Optimising treehash calculations

I’ve been using my Glacier Push utility for a while now and it has been working well. But recently I noticed that on really large files the initial memory usage spiked, and then fell off. I suspected that the treehash calculation (implemented in Haskell) was not efficient so I re-implemented it in plain C.

The first thing was to write a utility to calculate the SHA256 of a buffer. Fortunately the OpenSSL docs have lots of examples to work from. Ignoring error handling, this is fairly straightforward:

void sha256(unsigned char *buffer,
            unsigned int buffer_size,
            unsigned char *output)
{
    EVP_MD_CTX *mdctx;
    const EVP_MD *md;
    unsigned int md_len;

    md = EVP_get_digestbyname("SHA256");
    assert(md != NULL);

    mdctx = EVP_MD_CTX_new();
    EVP_DigestInit_ex(mdctx, md, NULL);
    EVP_DigestUpdate(mdctx, buffer, buffer_size);
    EVP_DigestFinal_ex(mdctx, output, &md_len);
    EVP_MD_CTX_free(mdctx);

    assert(md_len == DIGEST_SIZE);
}

The next thing is the tree hash algorithm.
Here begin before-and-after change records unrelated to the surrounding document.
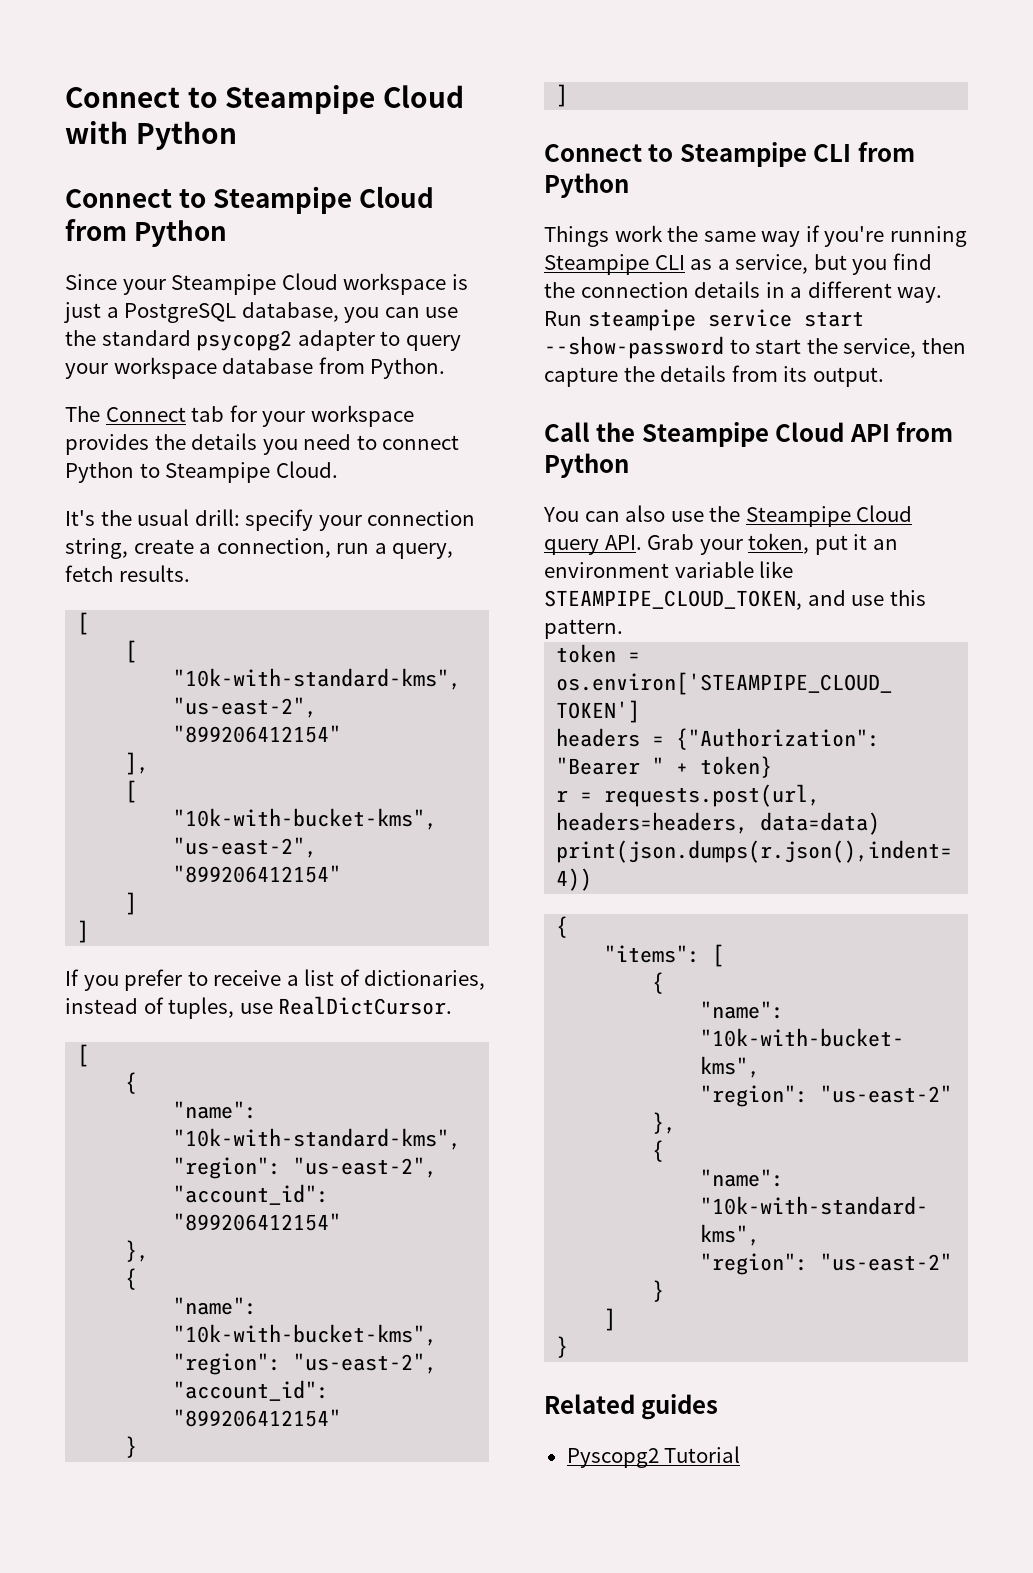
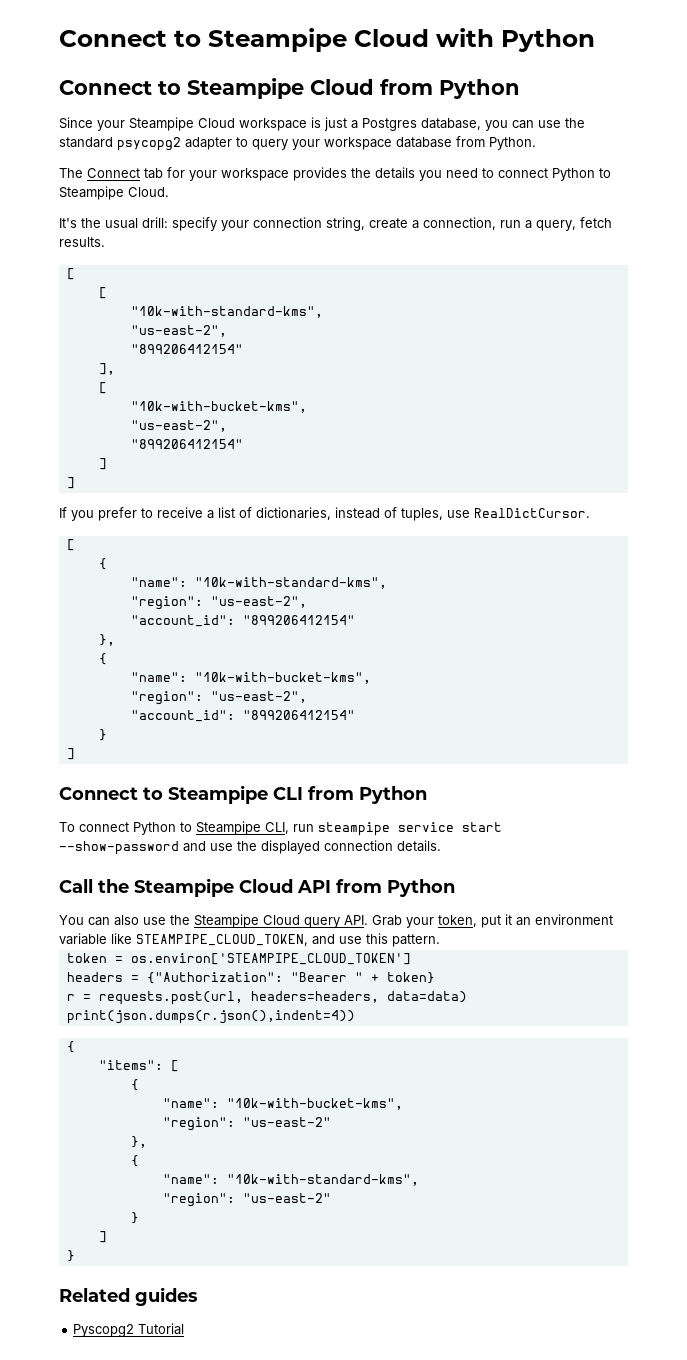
- Since your Steampipe Cloud workspace is just a PostgreSQL database, you can use the standard psycopg2 adapter to query your workspace database from Python.
+ Since your Steampipe Cloud workspace is just a Postgres database, you can use the standard psycopg2 adapter to query your workspace database from Python.
- Things work the same way if you're running Steampipe CLI as a service, but you find the connection details in a different way. Run steampipe service start --show-password to start the service, then capture the details from its output.
+ To connect Python to Steampipe CLI, run steampipe service start --show-password and use the displayed connection details.

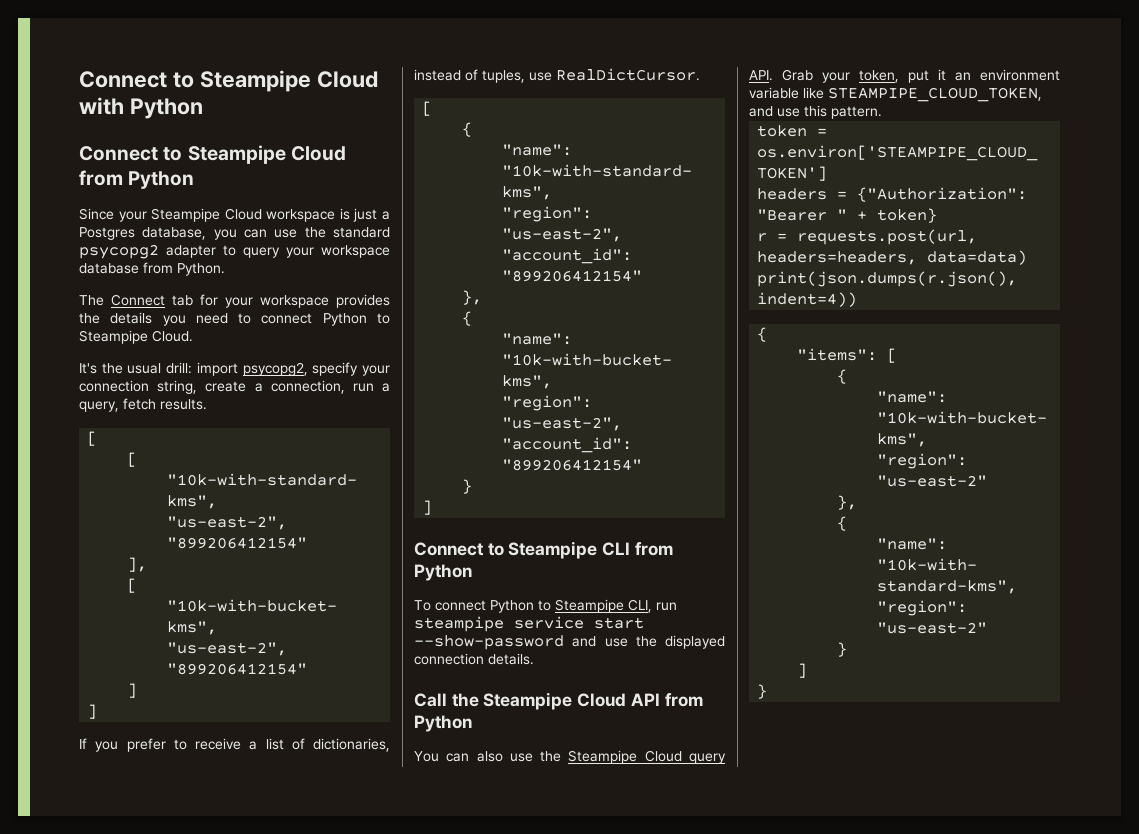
- It's the usual drill: specify your connection string, create a connection, run a query, fetch results.
+ It's the usual drill: import psycopg2, specify your connection string, create a connection, run a query, fetch results.
- Related guides
- Pyscopg2 Tutorial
This is basically a Merkle tree on SHA256.

In short, we divide the file into 1Mb blocks and hash each of them. Then we hash pairs, pairs of pairs, and so on, until we have one block left. For example a 4Mb file would take two steps of hashing:

We don’t need a full tree ADT because we have an upper bound on the number of blocks (the file on disk is fixed) so we can make do with a buffer for the hashes and a temp buffer for writing intermediate results. The algorithm boils down to this loop (full source is here):

while (nr_blocks_left > 1) {
    int pairs_to_process = nr_blocks_left/2;

    // sha256 the pairs
    for(unsigned int k = 0; k < pairs_to_process; k++)
        sha256(&digests[2*k*DIGEST_SIZE],
               2*DIGEST_SIZE,
               &next_tmp[k*DIGEST_SIZE]);

    // Copy back into digests.
    for(int i = 0; i < pairs_to_process*DIGEST_SIZE; i++)
        digests[i] = next_tmp[i];

    // If there is a block left over, copy it.
    if (nr_blocks_left % 2 == 1) {
        for(int i = 0; i < DIGEST_SIZE; i++)
            digests[pairs_to_process*DIGEST_SIZE + i]
                = digests[(nr_blocks_left-1)*DIGEST_SIZE + i];
    }

    if (nr_blocks_left % 2 == 0)
        nr_blocks_left = pairs_to_process;
    else
        nr_blocks_left = pairs_to_process + 1;
}

Our C interface to treehash has this declaration:

char * treehash(char *fname,
                unsigned long long start,
                unsigned long long end);

To call this from Haskell we do some FFI:

{-# LANGUAGE ForeignFunctionInterface #-}

module TreehashFFI (treehash_FFI, treehash_FFI') where

import System.Posix.Files

import Foreign
import Foreign.C.Types
import Foreign.C.String

foreign import ccall "treehash.h treehash"
  c_treehash :: CString -> CULong -> CULong -> IO CString

treehash_FFI :: String -> Int64 -> Int64 -> IO String
treehash_FFI filename start end = withCString filename $ \c_filename -> do
  ptrHash <- c_treehash c_filename (fromIntegral start) (fromIntegral end)
  h <- peekCString ptrHash
  free ptrHash
  return h

And we can write a nice wrapper in Haskell by providing the file size:

treehash_FFI' :: String -> IO String
treehash_FFI' fp = do
  stat <- getFileStatus fp
  let lastByte = fromIntegral $ toInteger (fileSize stat) - 1
  treehash_FFI fp 0 lastByte

To monitor the memory performance I logged the output of ps and plotted the results using gnuplot (scripts borrowed from Bruno Girin).

Memory usage (as percentage of 16Gb total memory) when pushing a 7.5Gb file to Glacier:

The C version uses so little memory that it barely shows up on the plot. Both implementations use about the same amount of memory after the treehash calculation.